No dia 1º de janeiro de 2019, quando o presidente eleito, Jair Bolsonaro, tomou posse, o que aconteceria no Brasil daquele momento para frente era uma incógnita: havia apenas muita expectativa, principalmente por parte de seus eleitores, de que ele trabalharia em pautas como a reforma da Previdência e contra a corrupção.

Para o cientista político Valdir Pucci, é possível dividir o primeiro ano de governo de Bolsonaro em três aspectos: econômico, ideológico e em relação ao Congresso Nacional. Segundo ele, o maior sucesso da gestão foi no âmbito econômico, mas esses acertos muitas vezes foram ofuscados por “erros graves” tomados a partir do viés ideológico.

“A ala mais ideológica do governo foi o ponto fraco da gestão, com destaque, por exemplo, para a ministra Damares [Alves], Ernesto Araújo e principalmente o Ricardo Salles. A forma com a qual Bolsonaro lidou com as questões ambientais foi muito ruim”, comenta.

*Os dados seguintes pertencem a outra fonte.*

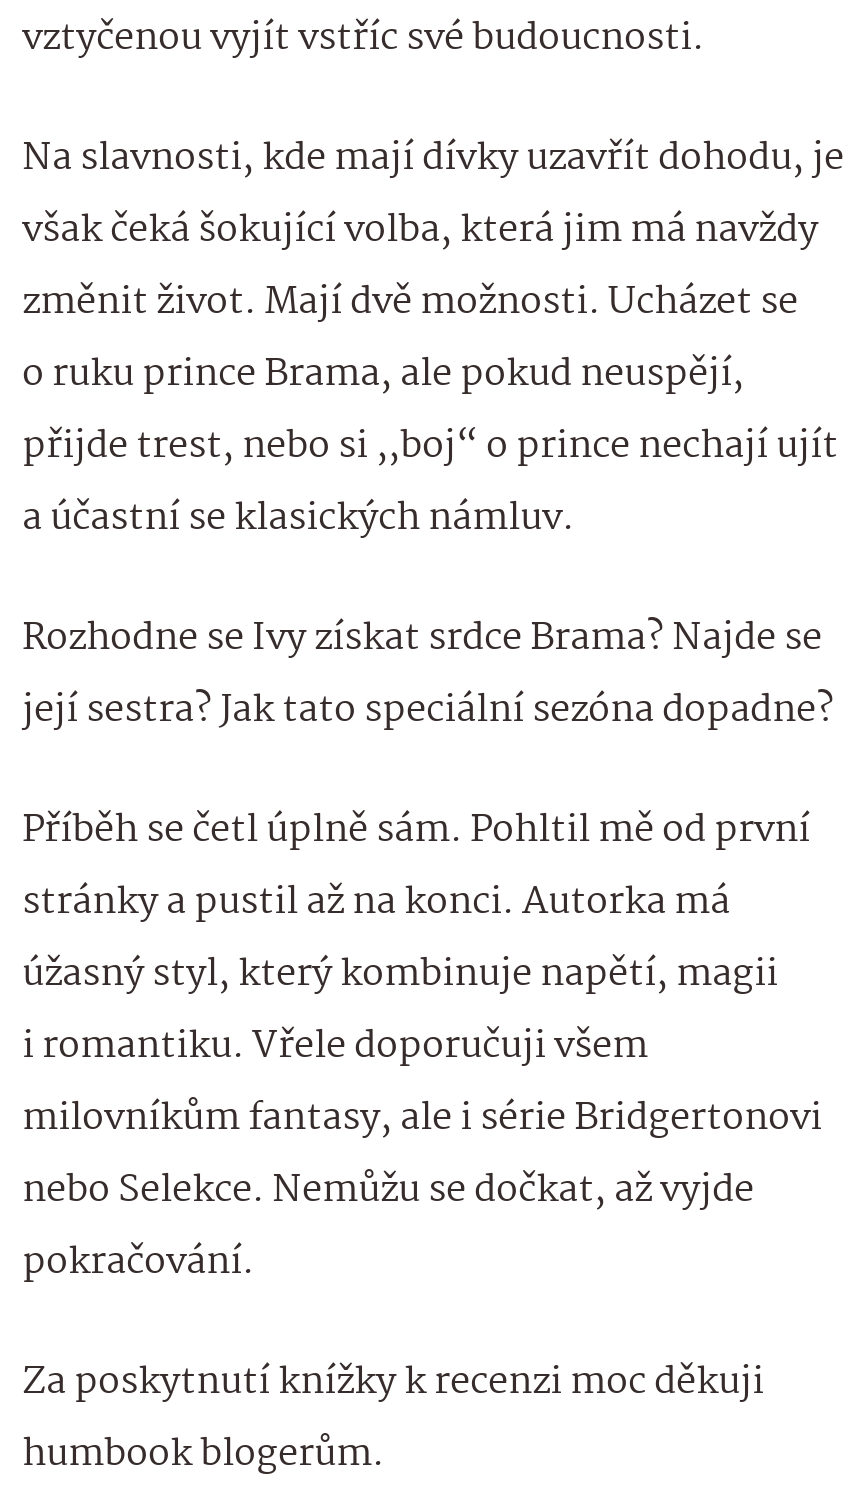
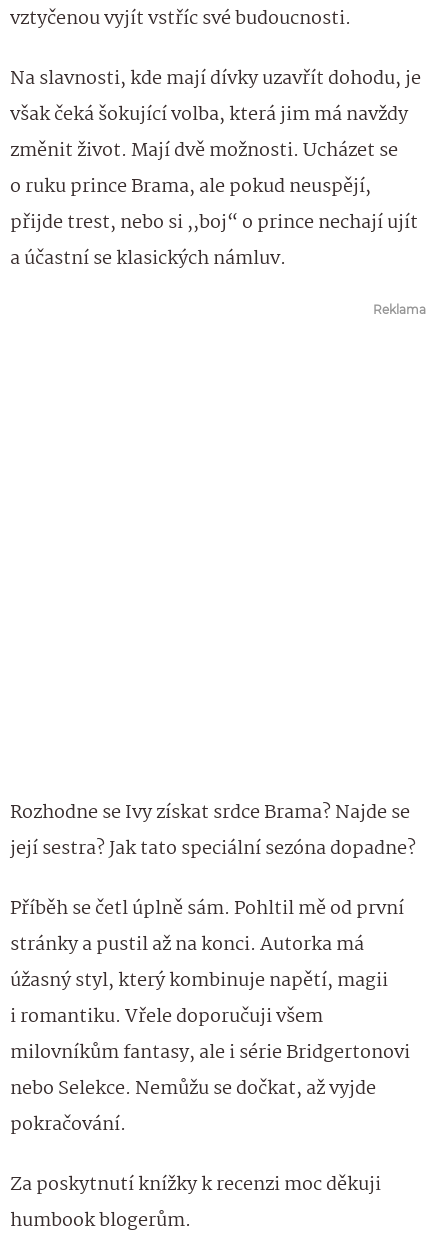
+ Reklama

Apesar dos problemas de alguns ministros, o cientista político pontua que a própria família do presidente foi “o grande foco de problema ao longo de todo o ano”. “Em especial seus três filhos, que usavam frases ou tinham atitudes polêmicas. Na medida em que o governo ganhava alguma estabilidade com bons feitos, logo em seguida vinha a instabilidade gerada por ações dos filhos. A grande oposição ao governo – uma vez que a oposição real ainda está tentando encontrar um discurso para se opor a Bolsonaro – esse papel de criar problemas para o governo, ficou na mão dos três filhos [Eduardo, Carlos e Flávio].”

Ele também ressalta a atuação “atípica” do Congresso durante 2019. De acordo com Pucci, enquanto a ala ideológica do governo estava muito interessada em discursar e a equipe econômica tocava suas pautas, o Congresso agia por conta própria, tornando-se protagonista das ações políticas. “Há muitos cientistas políticos, por exemplo, que colocam a Previdência como feito do parlamento, e não do governo”, diz.

A Jovem Pan separou aqui os principais acontecimentos do ano em relação ao presidente:

Janeiro

Wilton Júnior/Estadão Conteúdo

Ao falar pela primeira vez como novo chefe do poder Executivo, Bolsonaro adotou o discurso que repetiria em diversas ocasiões ao longo do ano: sua missão de “libertar o povo do socialismo”. Antes dele, porém, quem falou foi a primeira-dama, Michelle Bolsonaro, que, além de ficar conhecida por quebrar o protocolo, fez história ao discursar em libras.

No mesmo dia, o novo presidente já assinou seus dois primeiros decretos: o que alterou o valor do salário mínimo, que passou de R$ 954 para R$ 998, e a medida provisória de reforma administrativa, que estabeleceu a reestruturação da organização básica dos órgãos da presidência da República e dos ministérios.

O mês também foi marcado pela assinatura do decreto que facilitaria a posse de armas no Brasil, uma das promessas da campanha do capitão reformado, que acabaria fracassando meses mais tarde, e pelo primeiro discurso internacional do presidente, em Davos, na Suíça, durante o Fórum Econômico Mundial, onde ele ressaltou que o país estava, além de aberto economicamente ao mundo, longe de ideologias político-partidárias.

Foi também em janeiro que aconteceu a primeira tragédia com a qual Bolsonaro teria que lidar: o rompimento da barragem de Brumadinho, em Minas Gerais, no dia 25. No dia seguinte, ele sobrevoou a área soterrada pela lama.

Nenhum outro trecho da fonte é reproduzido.